Vertebral artery dolichoectasia

Case contributed by Mahmoud Yacout Alabd
Diagnosis almost certain


Vertigo and dizziness since 1 month. MRI is done for assessment of possible central or peripheral causes of vertigo.

Patient Data

Age: 60 years
Gender: Female

MRI Brain


Dilated tortuous dominant V4 segment of the left vertebral artery compressing the medulla and cervico-medullary junction, still with no underlying signal abnormality of the medulla. No definite cranial nerve compression or vascular looping on thin slice T2 images. 

Incidentally noted also, widened partially empty sella.

Annotated image

Dolichoectasia of the V4 segment of the left vertebral artery. 

The left abducent nerve has the most intimate relation to the dilated artery, however no compression is seen on oblique MPR T2 image.

Bright signal seen within the left VA on filtered phase SWI, suggesting underlying atherosclerotic calcification.

Indentation and compression to the medulla and cervico-medullary junction by the dilated tortuous vessel.
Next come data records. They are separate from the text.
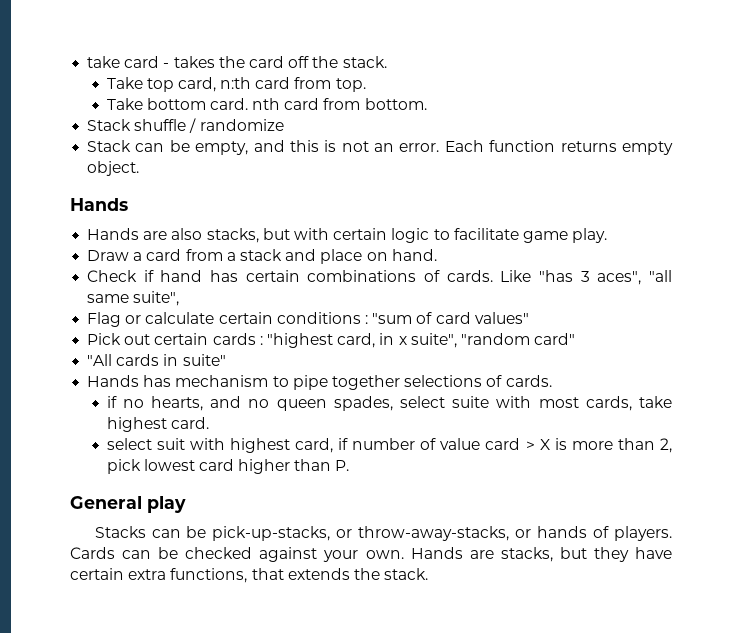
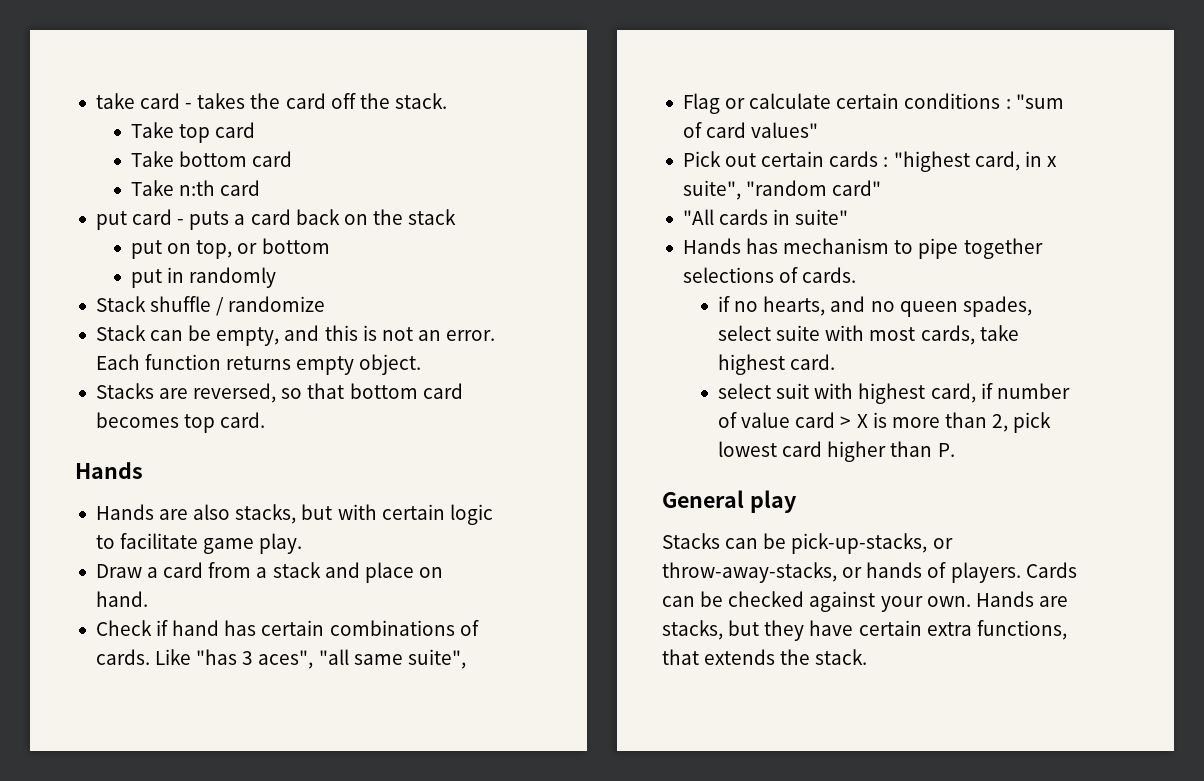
- Take top card, n:th card from top.
+ Take top card
- Take bottom card. nth card from bottom.
+ Take bottom card
+ Take n:th card
+ put card - puts a card back on the stack
+ put on top, or bottom
+ put in randomly
+ Stacks are reversed, so that bottom card becomes top card.

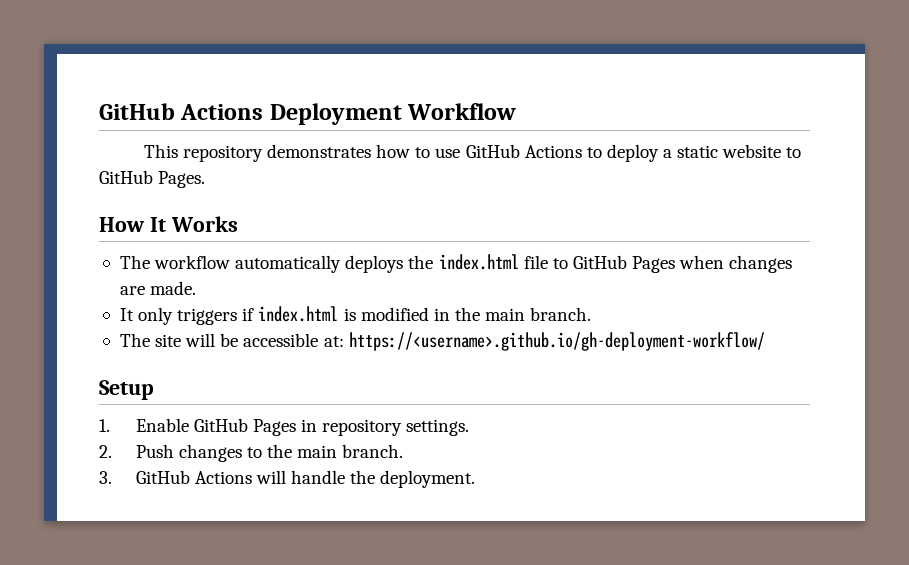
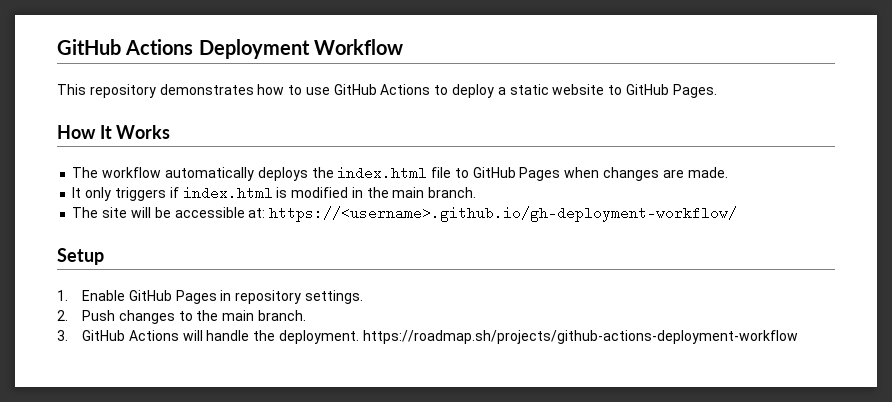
- 3. GitHub Actions will handle the deployment.
+ 3. GitHub Actions will handle the deployment. https://roadmap.sh/projects/github-actions-deployment-workflow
Dilated V4 segment of the left VA reaching 5.5 mm.

Case Discussion

Although the vestibular nuclei are predominantly located at the medulla which is seen here compressed by the dilated left vertebral artery, the findings are likely not related to the patient's symptom of vertigo, since there is no underlying signal alteration of the compressed medulla and no definite cranial nerve compression. Dolichoectasia is also a long-standing process, while the patient's symptoms have started only 1 month prior to presentation. Furthermore, there is no associated neurological deficits or localizing symptoms which would be the case if the medullary compression was significant enough to affect the corticospinal tracts that are even located more anterior and closer to the abnormal artery than the vestibular nuclei. 

The V4 segment of the left VA is dominant (the right side could not be identified) with tortuous course and above normal caliber of 5.5 mm. Bright signal is also seen within the artery lumen on filtered phase SWI, which likely reflects underlying atherosclerotic calcifications, since this MRI sequence has the ability to differentiate between substances with paramagnetic and diamagnetic effects, hence differentiating between calcium and iron contents.